Task to carry out
Return the line that has "- 2> perform" and all lines below it through the last, exactly as they stand; omit pictures.

[Provided records — start]

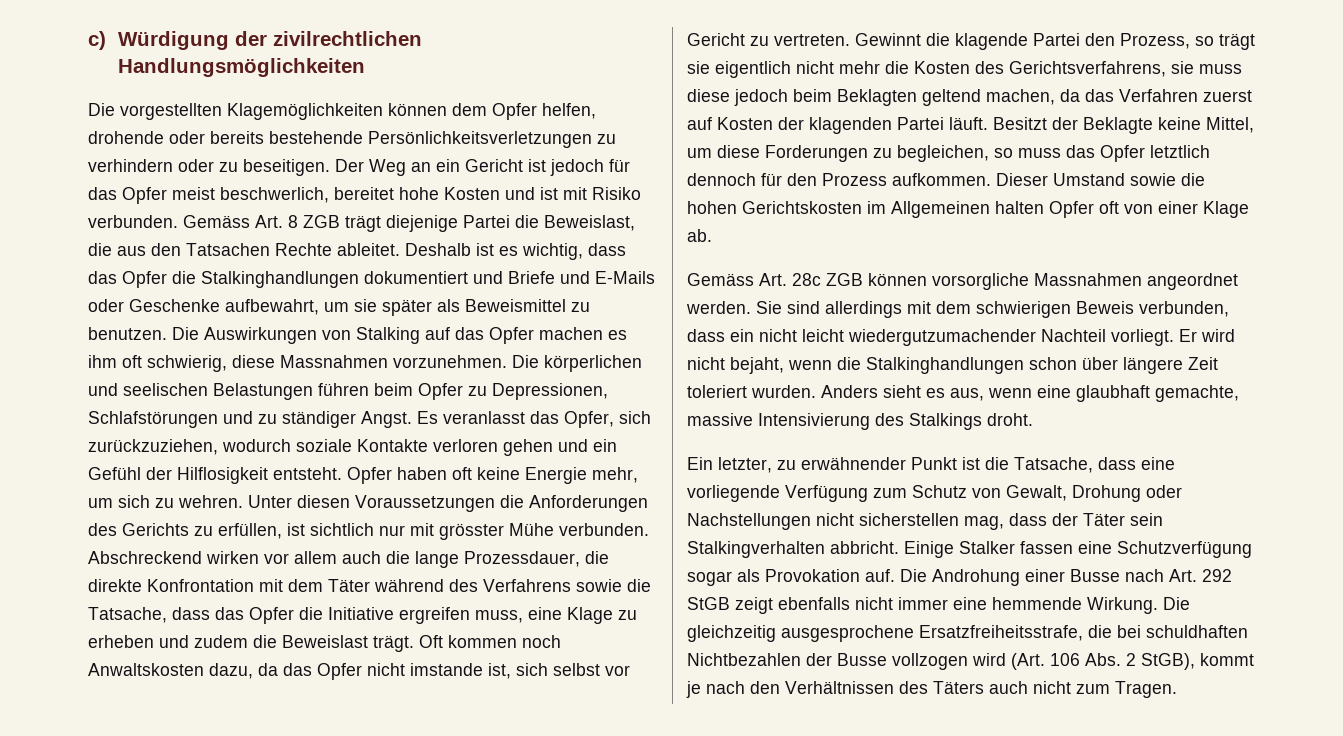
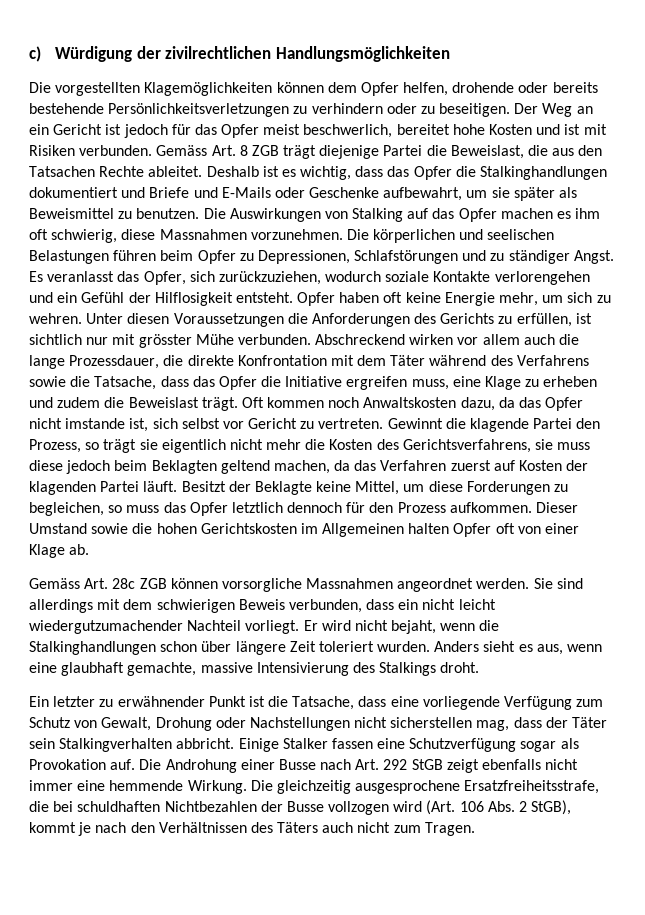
- Der Weg an ein Gericht ist jedoch für das Opfer meist beschwerlich, bereitet hohe Kosten und ist mit Risiko verbunden.
+ Der Weg an ein Gericht ist jedoch für das Opfer meist beschwerlich, bereitet hohe Kosten und ist mit Risiken verbunden.
- Es veranlasst das Opfer, sich zurückzuziehen, wodurch soziale Kontakte verloren gehen und ein Gefühl der Hilflosigkeit entsteht.
+ Es veranlasst das Opfer, sich zurückzuziehen, wodurch soziale Kontakte verlorengehen und ein Gefühl der Hilflosigkeit entsteht.
- Ein letzter, zu erwähnender Punkt ist die Tatsache, dass eine vorliegende Verfügung zum Schutz von Gewalt, Drohung oder Nachstellungen nicht sicherstellen mag, dass der Täter sein Stalkingverhalten abbricht.
+ Ein letzter zu erwähnender Punkt ist die Tatsache, dass eine vorliegende Verfügung zum Schutz von Gewalt, Drohung oder Nachstellungen nicht sicherstellen mag, dass der Täter sein Stalkingverhalten abbricht.

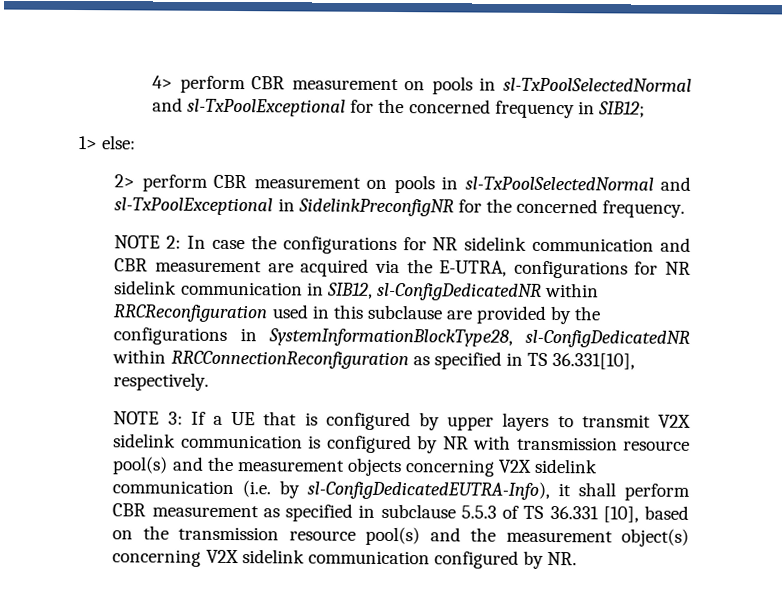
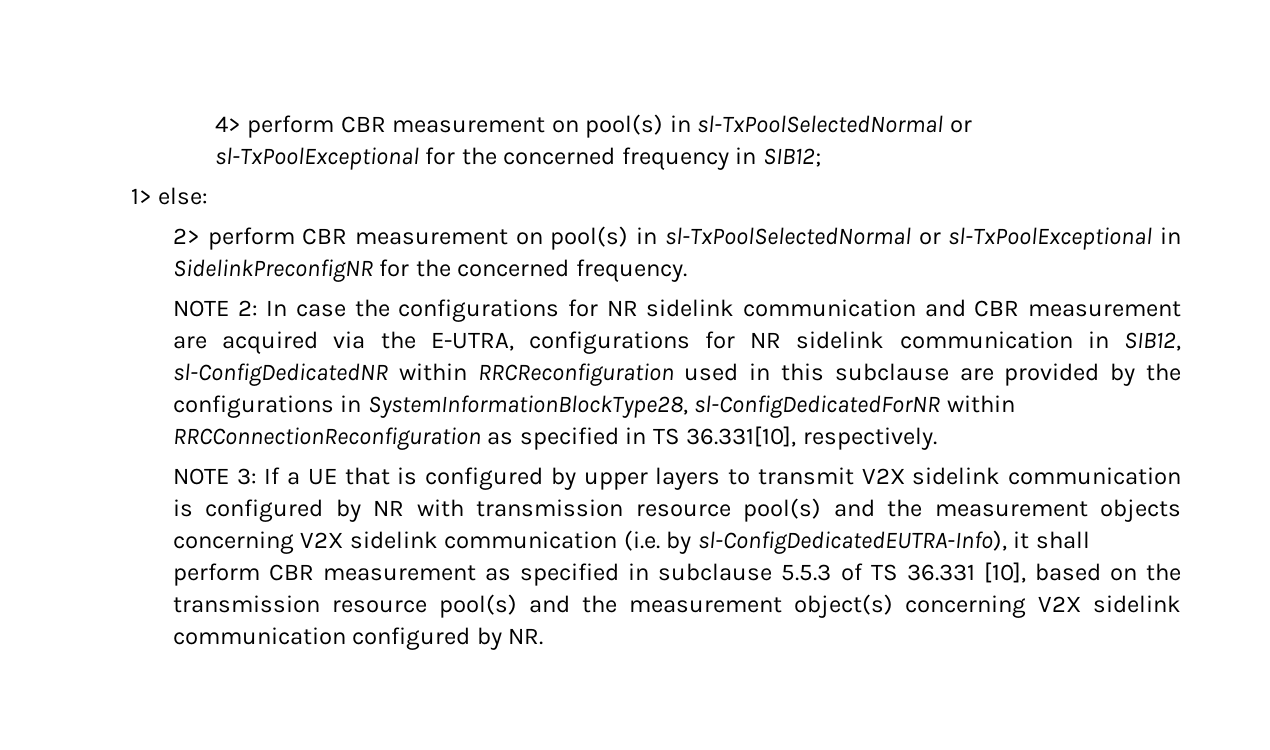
- 4> perform CBR measurement on pools in sl-TxPoolSelectedNormal and sl-TxPoolExceptional for the concerned frequency in SIB12;
+ 4> perform CBR measurement on pool(s) in sl-TxPoolSelectedNormal or sl-TxPoolExceptional for the concerned frequency in SIB12;
- 2> perform CBR measurement on pools in sl-TxPoolSelectedNormal and sl-TxPoolExceptional in SidelinkPreconfigNR for the concerned frequency.
+ 2> perform CBR measurement on pool(s) in sl-TxPoolSelectedNormal or sl-TxPoolExceptional in SidelinkPreconfigNR for the concerned frequency.
- NOTE 2: In case the configurations for NR sidelink communication and CBR measurement are acquired via the E-UTRA, configurations for NR sidelink communication in SIB12, sl-ConfigDedicatedNR within RRCReconfiguration used in this subclause are provided by the configurations in SystemInformationBlockType28, sl-ConfigDedicatedNR within RRCConnectionReconfiguration as specified in TS 36.331[10], respectively.
+ NOTE 2: In case the configurations for NR sidelink communication and CBR measurement are acquired via the E-UTRA, configurations for NR sidelink communication in SIB12, sl-ConfigDedicatedNR within RRCReconfiguration used in this subclause are provided by the configurations in SystemInformationBlockType28, sl-ConfigDedicatedForNR within RRCConnectionReconfiguration as specified in TS 36.331[10], respectively.

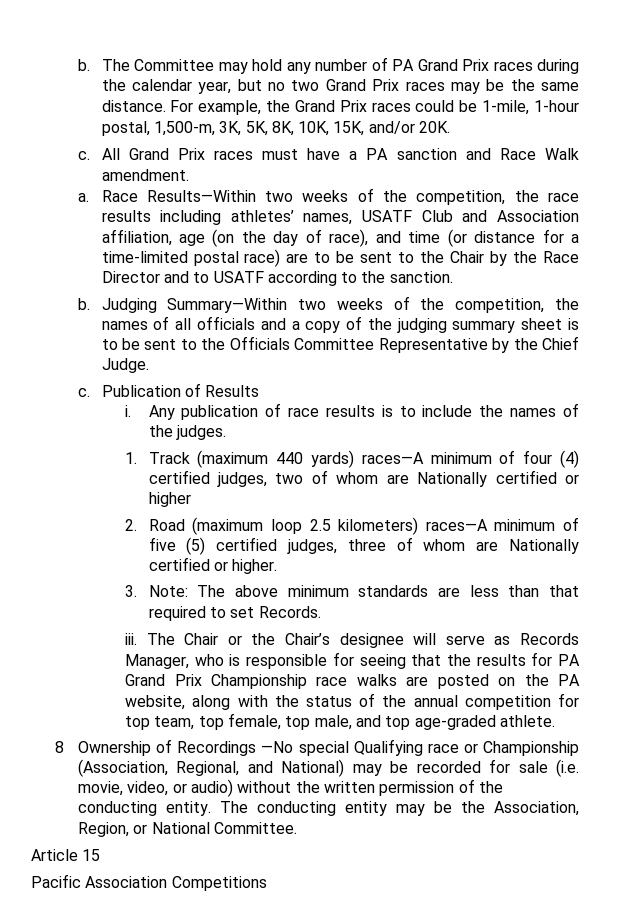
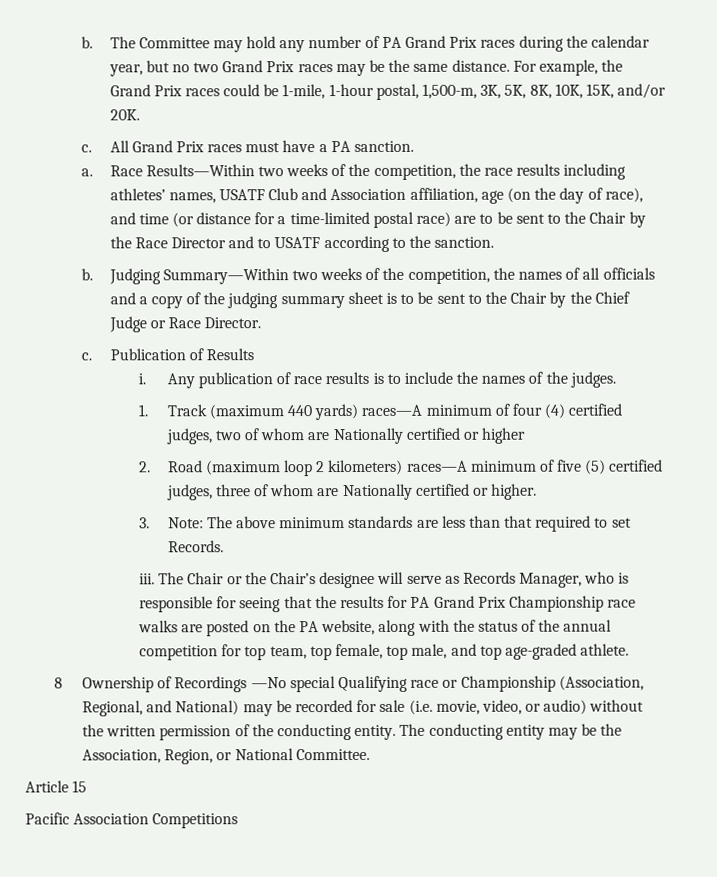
- All Grand Prix races must have a PA sanction and Race Walk amendment.
+ All Grand Prix races must have a PA sanction.
- Judging Summary—Within two weeks of the competition, the names of all officials and a copy of the judging summary sheet is to be sent to the Officials Committee Representative by the Chief Judge.
+ Judging Summary—Within two weeks of the competition, the names of all officials and a copy of the judging summary sheet is to be sent to the Chair by the Chief Judge or Race Director.
- 2. Road (maximum loop 2.5 kilometers) races—A minimum of five (5) certified judges, three of whom are Nationally certified or higher.
+ 2. Road (maximum loop 2 kilometers) races—A minimum of five (5) certified judges, three of whom are Nationally certified or higher.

[Provided records — finish]

Reply to the exercise
- 2> perform CBR measurement on pools in sl-TxPoolSelectedNormal and sl-TxPoolExceptional in SidelinkPreconfigNR for the concerned frequency.
+ 2> perform CBR measurement on pool(s) in sl-TxPoolSelectedNormal or sl-TxPoolExceptional in SidelinkPreconfigNR for the concerned frequency.
- NOTE 2: In case the configurations for NR sidelink communication and CBR measurement are acquired via the E-UTRA, configurations for NR sidelink communication in SIB12, sl-ConfigDedicatedNR within RRCReconfiguration used in this subclause are provided by the configurations in SystemInformationBlockType28, sl-ConfigDedicatedNR within RRCConnectionReconfiguration as specified in TS 36.331[10], respectively.
+ NOTE 2: In case the configurations for NR sidelink communication and CBR measurement are acquired via the E-UTRA, configurations for NR sidelink communication in SIB12, sl-ConfigDedicatedNR within RRCReconfiguration used in this subclause are provided by the configurations in SystemInformationBlockType28, sl-ConfigDedicatedForNR within RRCConnectionReconfiguration as specified in TS 36.331[10], respectively.

- All Grand Prix races must have a PA sanction and Race Walk amendment.
+ All Grand Prix races must have a PA sanction.
- Judging Summary—Within two weeks of the competition, the names of all officials and a copy of the judging summary sheet is to be sent to the Officials Committee Representative by the Chief Judge.
+ Judging Summary—Within two weeks of the competition, the names of all officials and a copy of the judging summary sheet is to be sent to the Chair by the Chief Judge or Race Director.
- 2. Road (maximum loop 2.5 kilometers) races—A minimum of five (5) certified judges, three of whom are Nationally certified or higher.
+ 2. Road (maximum loop 2 kilometers) races—A minimum of five (5) certified judges, three of whom are Nationally certified or higher.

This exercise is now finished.